■ **EXERCISE GOAL**: Working from the records below, repeat exactly the lines starting at the line that contains "none -> [13,83,423,857]" and ending at the line that contains "[9,1028,273,1442] [image] |", inclusive.

■ **DATA FOR THIS TASK**:
*** Begin section ***
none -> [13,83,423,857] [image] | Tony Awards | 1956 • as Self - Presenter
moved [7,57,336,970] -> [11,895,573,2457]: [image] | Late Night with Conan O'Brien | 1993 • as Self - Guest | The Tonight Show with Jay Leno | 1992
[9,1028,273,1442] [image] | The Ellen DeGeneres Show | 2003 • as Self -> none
*** End section ***
*** Begin section ***
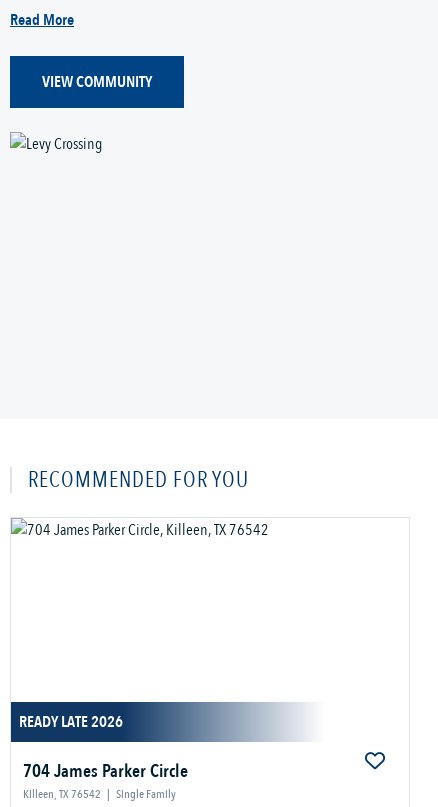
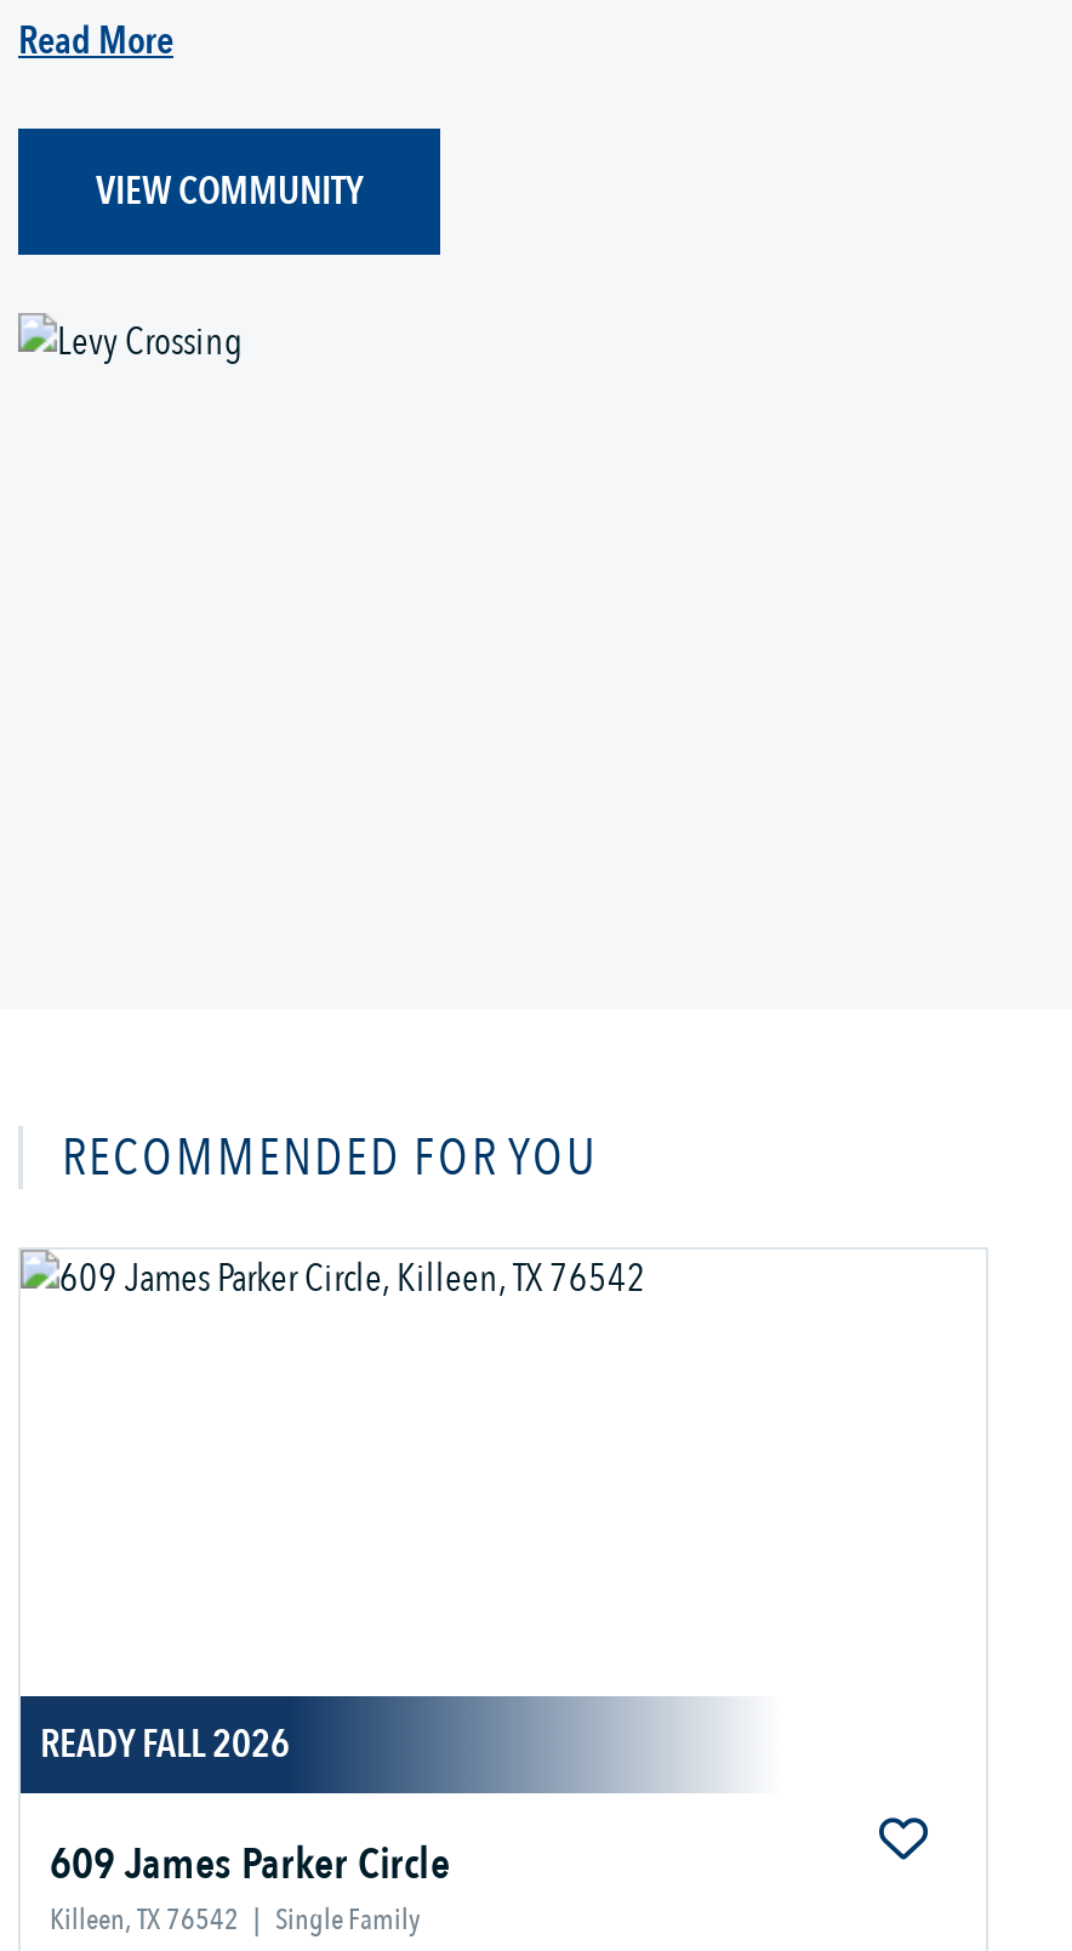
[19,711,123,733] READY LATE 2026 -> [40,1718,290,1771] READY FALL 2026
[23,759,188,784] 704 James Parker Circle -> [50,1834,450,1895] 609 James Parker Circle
*** End section ***
■ **YOUR RESPONSE**:
none -> [13,83,423,857] [image] | Tony Awards | 1956 • as Self - Presenter
moved [7,57,336,970] -> [11,895,573,2457]: [image] | Late Night with Conan O'Brien | 1993 • as Self - Guest | The Tonight Show with Jay Leno | 1992
[9,1028,273,1442] [image] | The Ellen DeGeneres Show | 2003 • as Self -> none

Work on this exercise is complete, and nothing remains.